When Faraj asks to interview Nerin’s children, now being raised by her sister-in-law, the young daughter insists she doesn’t miss her mother. “She left us to go with other men,” the girl cries, admitting in the next breath — as the sister-in-law looms large and dark in the frame — that she sometimes dreams Nesrin “hugs and kisses us.” The girl, like her brothers, is told their mother is the dishonorable one, that they must reject her very memory. When she hears this story later, Rauf laments the child’s plight: “If your mother were good, she wouldn’t have been killed. It’s not over just because she was killed. They will destroy the children.”

This and other stories in Quest for Honor are variously daunting. And repeatedly, Bruni, a photographer, composes resonant images — harsh landscapes, close looks at faces filled with fear, narrow doorways framing resilient figures. Nesrin’s brother-in-law stands left of center, his arms out as he protests not just his innocence, but also his righteousness. “A man loses his respect if he loses his honor.” His circular logic exacts an unfathomable cost, embodied in a young woman who describes the fate she faced when her family found her one night she went out with her boyfriend. “They beat me,” she says, her face taut and pale. “They planned to tie me to cinderblocks, put me in a sack and throw me in the river to drown.”
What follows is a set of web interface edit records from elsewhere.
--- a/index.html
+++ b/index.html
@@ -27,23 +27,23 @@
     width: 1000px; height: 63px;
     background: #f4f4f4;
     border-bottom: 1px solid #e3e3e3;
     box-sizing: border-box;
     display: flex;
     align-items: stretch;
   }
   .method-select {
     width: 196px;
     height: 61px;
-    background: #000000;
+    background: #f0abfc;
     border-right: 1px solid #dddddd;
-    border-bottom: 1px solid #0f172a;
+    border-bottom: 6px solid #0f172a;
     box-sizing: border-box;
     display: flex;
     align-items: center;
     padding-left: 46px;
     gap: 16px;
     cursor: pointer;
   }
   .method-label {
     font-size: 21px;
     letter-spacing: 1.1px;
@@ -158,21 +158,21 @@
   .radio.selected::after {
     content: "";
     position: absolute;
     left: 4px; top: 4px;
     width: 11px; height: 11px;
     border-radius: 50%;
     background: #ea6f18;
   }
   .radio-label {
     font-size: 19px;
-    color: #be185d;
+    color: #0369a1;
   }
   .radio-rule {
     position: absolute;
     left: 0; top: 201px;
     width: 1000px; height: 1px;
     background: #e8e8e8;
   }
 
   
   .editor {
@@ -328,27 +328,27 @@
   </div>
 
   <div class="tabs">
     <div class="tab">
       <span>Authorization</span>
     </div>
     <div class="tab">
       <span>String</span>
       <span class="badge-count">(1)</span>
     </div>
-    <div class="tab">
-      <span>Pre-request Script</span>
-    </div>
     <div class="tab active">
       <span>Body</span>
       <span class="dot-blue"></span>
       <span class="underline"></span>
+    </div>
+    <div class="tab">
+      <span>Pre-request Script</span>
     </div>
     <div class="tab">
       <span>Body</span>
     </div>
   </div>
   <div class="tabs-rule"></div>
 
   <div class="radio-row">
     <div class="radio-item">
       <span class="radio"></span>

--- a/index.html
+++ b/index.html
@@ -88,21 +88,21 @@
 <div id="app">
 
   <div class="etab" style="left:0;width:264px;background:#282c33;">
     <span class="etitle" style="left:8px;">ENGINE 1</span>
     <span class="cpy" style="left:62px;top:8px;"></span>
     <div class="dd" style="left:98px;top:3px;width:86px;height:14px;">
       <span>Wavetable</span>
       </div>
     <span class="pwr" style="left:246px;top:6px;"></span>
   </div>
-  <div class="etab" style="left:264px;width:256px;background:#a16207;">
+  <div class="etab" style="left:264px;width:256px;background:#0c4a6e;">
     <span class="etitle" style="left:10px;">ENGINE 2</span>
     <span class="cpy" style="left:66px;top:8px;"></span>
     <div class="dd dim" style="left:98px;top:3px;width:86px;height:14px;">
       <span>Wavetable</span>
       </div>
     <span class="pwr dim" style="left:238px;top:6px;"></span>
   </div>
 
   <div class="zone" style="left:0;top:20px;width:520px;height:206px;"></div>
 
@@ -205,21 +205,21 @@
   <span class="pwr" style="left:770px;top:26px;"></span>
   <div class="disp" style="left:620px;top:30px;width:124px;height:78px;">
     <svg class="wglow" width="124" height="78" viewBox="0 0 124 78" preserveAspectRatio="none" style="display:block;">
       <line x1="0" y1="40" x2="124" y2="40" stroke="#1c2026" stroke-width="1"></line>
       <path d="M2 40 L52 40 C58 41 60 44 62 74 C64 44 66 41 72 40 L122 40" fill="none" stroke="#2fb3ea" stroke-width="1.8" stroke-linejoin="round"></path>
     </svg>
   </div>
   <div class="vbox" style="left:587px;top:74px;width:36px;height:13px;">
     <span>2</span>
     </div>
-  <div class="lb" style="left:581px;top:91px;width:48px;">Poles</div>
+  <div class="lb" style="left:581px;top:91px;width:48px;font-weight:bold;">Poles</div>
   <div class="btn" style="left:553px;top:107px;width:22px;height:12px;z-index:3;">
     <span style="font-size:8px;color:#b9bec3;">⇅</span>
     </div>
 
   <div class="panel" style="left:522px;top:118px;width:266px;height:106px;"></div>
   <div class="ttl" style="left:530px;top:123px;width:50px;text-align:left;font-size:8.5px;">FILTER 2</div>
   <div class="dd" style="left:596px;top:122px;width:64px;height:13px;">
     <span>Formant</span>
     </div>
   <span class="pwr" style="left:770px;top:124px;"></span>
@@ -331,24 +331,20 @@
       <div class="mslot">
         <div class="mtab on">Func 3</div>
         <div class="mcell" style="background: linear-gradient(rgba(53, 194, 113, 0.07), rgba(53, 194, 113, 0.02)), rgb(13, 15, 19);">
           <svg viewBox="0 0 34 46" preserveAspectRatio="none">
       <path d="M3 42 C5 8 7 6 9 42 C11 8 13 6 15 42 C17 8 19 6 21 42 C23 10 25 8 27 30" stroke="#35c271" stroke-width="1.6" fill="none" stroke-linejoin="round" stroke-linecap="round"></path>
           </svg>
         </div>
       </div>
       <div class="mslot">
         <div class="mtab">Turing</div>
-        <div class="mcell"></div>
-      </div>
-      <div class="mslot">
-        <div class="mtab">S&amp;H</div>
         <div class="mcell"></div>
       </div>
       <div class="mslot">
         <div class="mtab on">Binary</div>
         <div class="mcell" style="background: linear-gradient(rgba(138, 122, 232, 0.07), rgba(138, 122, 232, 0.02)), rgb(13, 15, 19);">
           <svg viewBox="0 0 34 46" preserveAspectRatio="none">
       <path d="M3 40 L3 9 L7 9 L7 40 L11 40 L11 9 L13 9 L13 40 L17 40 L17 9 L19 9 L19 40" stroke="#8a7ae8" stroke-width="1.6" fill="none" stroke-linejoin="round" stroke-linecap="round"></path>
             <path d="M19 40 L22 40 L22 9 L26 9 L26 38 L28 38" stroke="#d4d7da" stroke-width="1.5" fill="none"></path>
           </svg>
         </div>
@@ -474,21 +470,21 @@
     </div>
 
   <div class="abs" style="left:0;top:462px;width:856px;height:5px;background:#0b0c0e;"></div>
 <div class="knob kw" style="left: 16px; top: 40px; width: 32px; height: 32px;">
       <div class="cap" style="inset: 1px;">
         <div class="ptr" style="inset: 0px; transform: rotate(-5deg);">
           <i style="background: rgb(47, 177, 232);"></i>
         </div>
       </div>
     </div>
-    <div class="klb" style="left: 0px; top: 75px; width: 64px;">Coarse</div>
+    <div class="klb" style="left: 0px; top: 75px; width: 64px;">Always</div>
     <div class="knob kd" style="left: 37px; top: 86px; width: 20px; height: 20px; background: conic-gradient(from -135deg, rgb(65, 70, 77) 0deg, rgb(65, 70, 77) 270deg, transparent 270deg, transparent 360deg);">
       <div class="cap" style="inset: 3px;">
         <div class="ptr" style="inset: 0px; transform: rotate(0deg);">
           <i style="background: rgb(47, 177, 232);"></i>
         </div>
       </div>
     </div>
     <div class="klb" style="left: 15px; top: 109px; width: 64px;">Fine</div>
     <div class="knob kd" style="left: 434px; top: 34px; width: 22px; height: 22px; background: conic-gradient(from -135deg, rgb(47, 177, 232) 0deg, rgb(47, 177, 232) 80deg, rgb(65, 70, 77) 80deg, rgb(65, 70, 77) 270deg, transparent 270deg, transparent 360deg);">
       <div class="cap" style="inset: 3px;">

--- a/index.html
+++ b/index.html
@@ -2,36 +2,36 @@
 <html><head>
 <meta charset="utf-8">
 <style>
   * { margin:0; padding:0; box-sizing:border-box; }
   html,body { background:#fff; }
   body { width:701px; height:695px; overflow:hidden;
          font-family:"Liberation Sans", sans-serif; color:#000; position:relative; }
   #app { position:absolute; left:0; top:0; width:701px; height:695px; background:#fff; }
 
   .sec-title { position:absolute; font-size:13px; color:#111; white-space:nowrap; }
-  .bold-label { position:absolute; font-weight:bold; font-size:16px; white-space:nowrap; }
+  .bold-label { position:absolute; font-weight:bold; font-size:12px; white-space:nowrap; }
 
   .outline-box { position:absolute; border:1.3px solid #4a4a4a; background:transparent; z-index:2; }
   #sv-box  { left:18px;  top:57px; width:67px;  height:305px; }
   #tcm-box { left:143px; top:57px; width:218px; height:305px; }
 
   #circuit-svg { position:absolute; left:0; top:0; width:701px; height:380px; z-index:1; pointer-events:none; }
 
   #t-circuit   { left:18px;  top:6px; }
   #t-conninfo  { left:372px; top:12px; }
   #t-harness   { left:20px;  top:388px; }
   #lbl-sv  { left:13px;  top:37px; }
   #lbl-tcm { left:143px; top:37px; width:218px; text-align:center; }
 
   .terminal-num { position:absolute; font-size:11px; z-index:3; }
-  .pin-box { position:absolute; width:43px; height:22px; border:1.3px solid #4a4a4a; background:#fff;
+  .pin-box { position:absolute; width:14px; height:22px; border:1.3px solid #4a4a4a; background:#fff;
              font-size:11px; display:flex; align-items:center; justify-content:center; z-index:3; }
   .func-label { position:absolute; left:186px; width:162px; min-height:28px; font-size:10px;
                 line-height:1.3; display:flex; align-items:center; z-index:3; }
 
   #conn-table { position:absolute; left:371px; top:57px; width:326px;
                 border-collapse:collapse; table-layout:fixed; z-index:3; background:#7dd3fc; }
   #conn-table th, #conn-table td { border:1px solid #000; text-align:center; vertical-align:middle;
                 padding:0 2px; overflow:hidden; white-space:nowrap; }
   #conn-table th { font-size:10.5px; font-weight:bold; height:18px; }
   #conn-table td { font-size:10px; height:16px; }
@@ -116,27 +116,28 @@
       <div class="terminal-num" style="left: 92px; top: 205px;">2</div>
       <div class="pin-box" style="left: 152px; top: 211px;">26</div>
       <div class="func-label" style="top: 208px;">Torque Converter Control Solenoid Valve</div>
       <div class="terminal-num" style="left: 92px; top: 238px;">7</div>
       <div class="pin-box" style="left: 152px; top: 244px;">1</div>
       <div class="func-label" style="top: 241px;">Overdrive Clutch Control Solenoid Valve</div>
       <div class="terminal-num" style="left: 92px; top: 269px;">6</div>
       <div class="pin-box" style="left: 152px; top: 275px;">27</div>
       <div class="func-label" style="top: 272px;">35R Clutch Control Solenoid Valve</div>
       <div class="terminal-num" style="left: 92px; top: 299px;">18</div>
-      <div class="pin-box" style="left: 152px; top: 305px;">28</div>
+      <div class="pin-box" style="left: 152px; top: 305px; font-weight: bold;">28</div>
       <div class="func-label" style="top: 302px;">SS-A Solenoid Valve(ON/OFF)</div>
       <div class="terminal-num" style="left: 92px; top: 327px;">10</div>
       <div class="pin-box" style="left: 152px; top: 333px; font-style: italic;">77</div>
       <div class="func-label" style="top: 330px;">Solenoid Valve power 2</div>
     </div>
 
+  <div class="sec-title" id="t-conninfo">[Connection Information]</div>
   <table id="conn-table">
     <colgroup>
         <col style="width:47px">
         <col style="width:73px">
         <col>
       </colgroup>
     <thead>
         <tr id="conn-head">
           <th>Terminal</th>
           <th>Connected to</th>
Her fear is palpable, but her situation is not unique. The CNN report that opens the film offers a cell phone video of a woman being killed in Iraq, suggesting that visual exposure is one route to change, and that the U.S. is, as Waso says, not like Iraq. At its end, however, the documentary notes, “Domestic violence kills four women every day in the U.S.A.” Their stories don’t make headlines on CNN.